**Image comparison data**
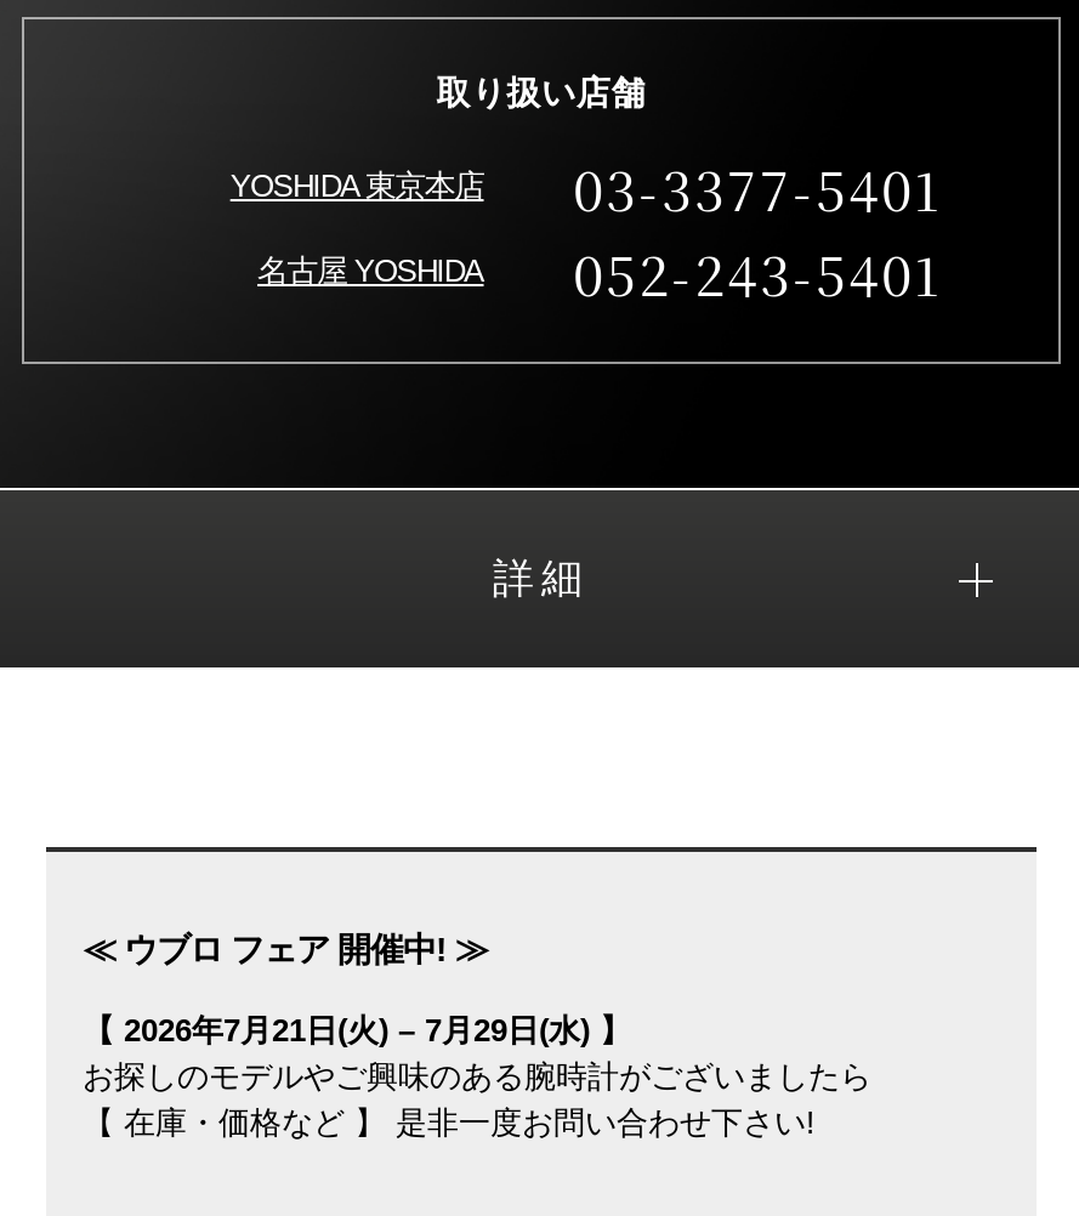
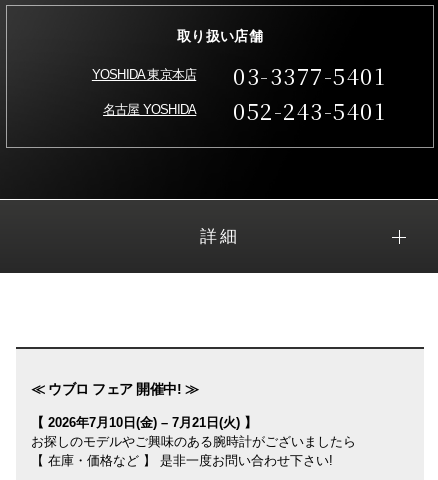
[83,1012,631,1049] 【 2026年7月21日(火) – 7月29日(水) 】 -> [31,415,257,430] 【 2026年7月10日(金) – 7月21日(火) 】

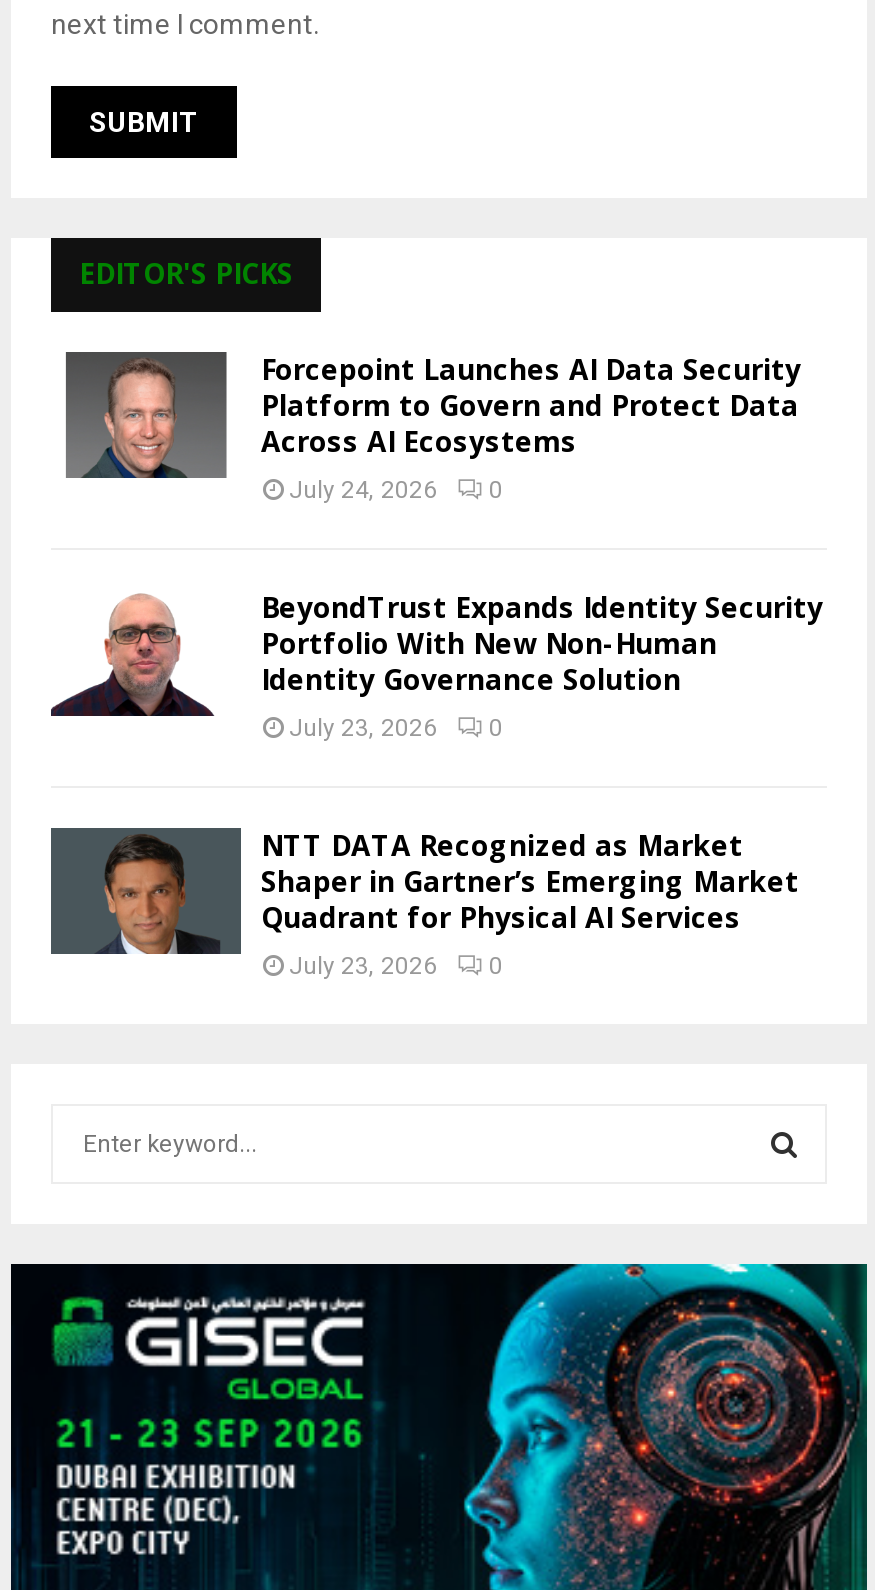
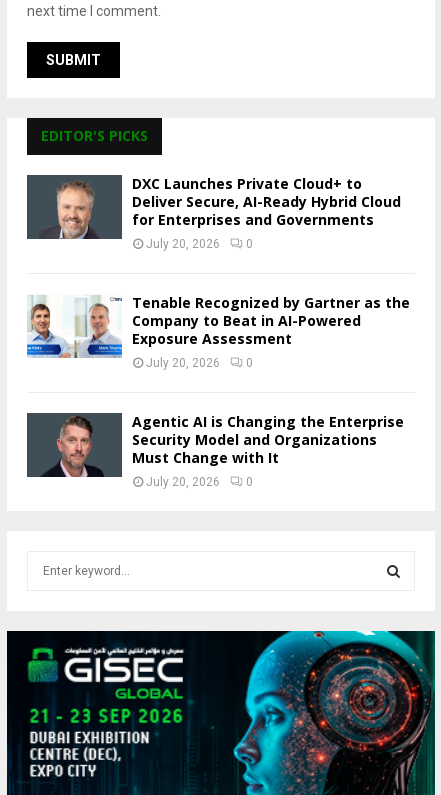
[51,349,801,503] [image] | Forcepoint Launches AI Data Security | Platform to Govern and Protect Data | Across AI Ecosystems | July 24, 2026 -> [26,174,401,252] [image] | DXC Launches Private Cloud+ to | Deliver Secure, AI-Ready Hybrid Cloud | for Enterprises and Governments | July 20, 2026
[49,587,823,741] [image] | BeyondTrust Expands Identity Security | Portfolio With New Non-Human | Identity Governance Solution | July 23, 2026 -> [26,294,410,370] [image] | Tenable Recognized by Gartner as the | Company to Beat in AI-Powered | Exposure Assessment | July 20, 2026
[81,825,799,979] [image] | NTT DATA Recognized as Market | Shaper in Gartner’s Emerging Market | Quadrant for Physical AI Services | July 23, 2026 -> [42,412,404,490] [image] | Agentic AI is Changing the Enterprise | Security Model and Organizations | Must Change with It | July 20, 2026

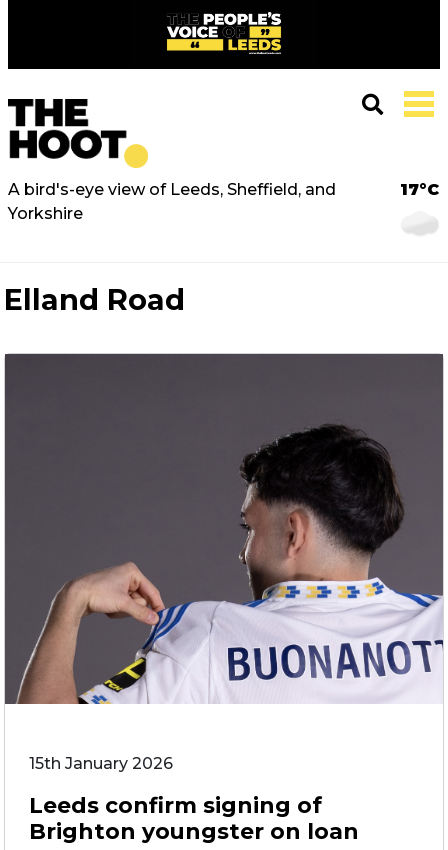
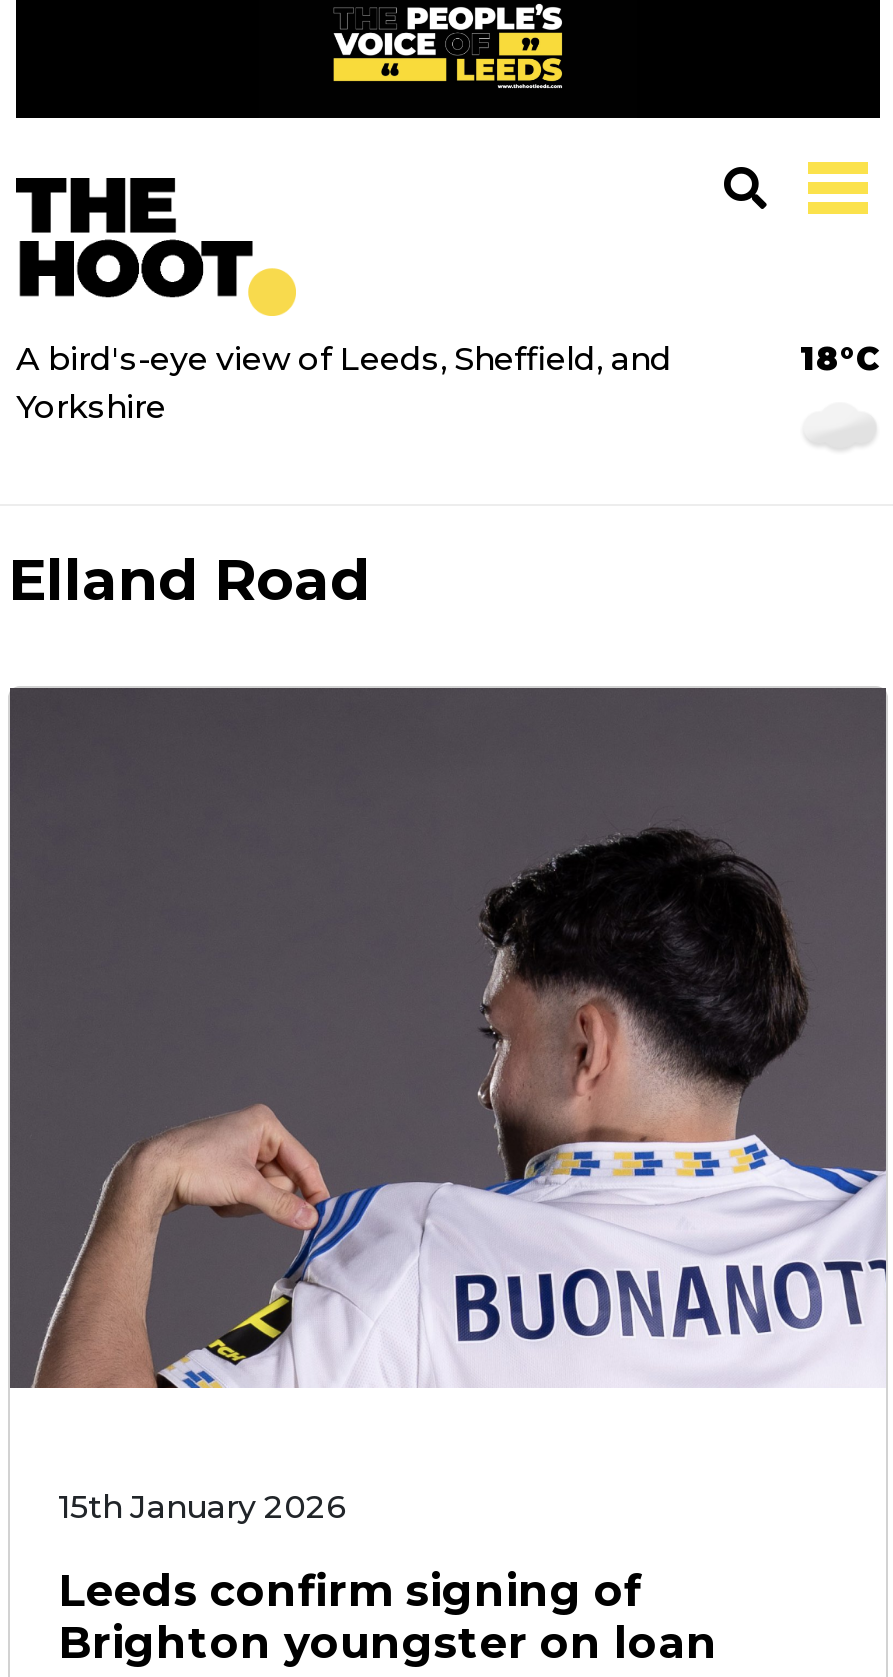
[400,180,440,199] 17°C -> [800,340,880,378] 18°C

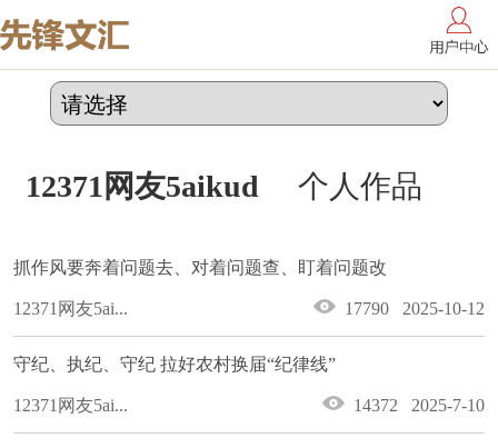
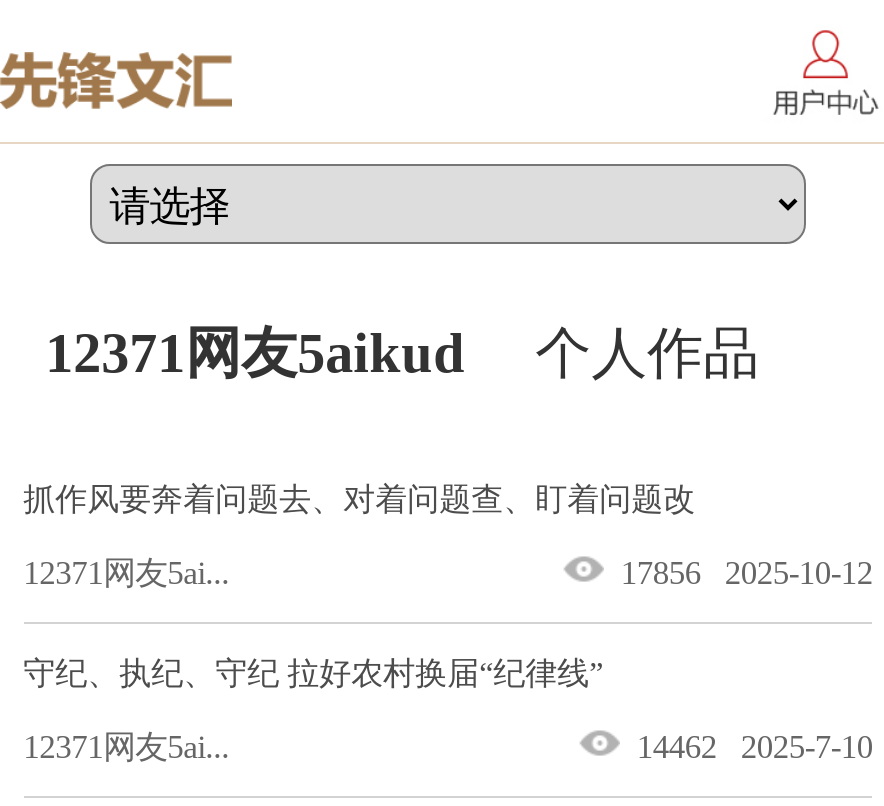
[336,298,485,319] 17790 2025-10-12 -> [605,554,873,592] 17856 2025-10-12
[345,394,485,416] 14372 2025-7-10 -> [621,728,873,766] 14462 2025-7-10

**About this task**
The expected answer is the data retyped exactly, without pictures.

**Written answer**
[83,1012,631,1049] 【 2026年7月21日(火) – 7月29日(水) 】 -> [31,415,257,430] 【 2026年7月10日(金) – 7月21日(火) 】

[51,349,801,503] [image] | Forcepoint Launches AI Data Security | Platform to Govern and Protect Data | Across AI Ecosystems | July 24, 2026 -> [26,174,401,252] [image] | DXC Launches Private Cloud+ to | Deliver Secure, AI-Ready Hybrid Cloud | for Enterprises and Governments | July 20, 2026
[49,587,823,741] [image] | BeyondTrust Expands Identity Security | Portfolio With New Non-Human | Identity Governance Solution | July 23, 2026 -> [26,294,410,370] [image] | Tenable Recognized by Gartner as the | Company to Beat in AI-Powered | Exposure Assessment | July 20, 2026
[81,825,799,979] [image] | NTT DATA Recognized as Market | Shaper in Gartner’s Emerging Market | Quadrant for Physical AI Services | July 23, 2026 -> [42,412,404,490] [image] | Agentic AI is Changing the Enterprise | Security Model and Organizations | Must Change with It | July 20, 2026

[400,180,440,199] 17°C -> [800,340,880,378] 18°C

[336,298,485,319] 17790 2025-10-12 -> [605,554,873,592] 17856 2025-10-12
[345,394,485,416] 14372 2025-7-10 -> [621,728,873,766] 14462 2025-7-10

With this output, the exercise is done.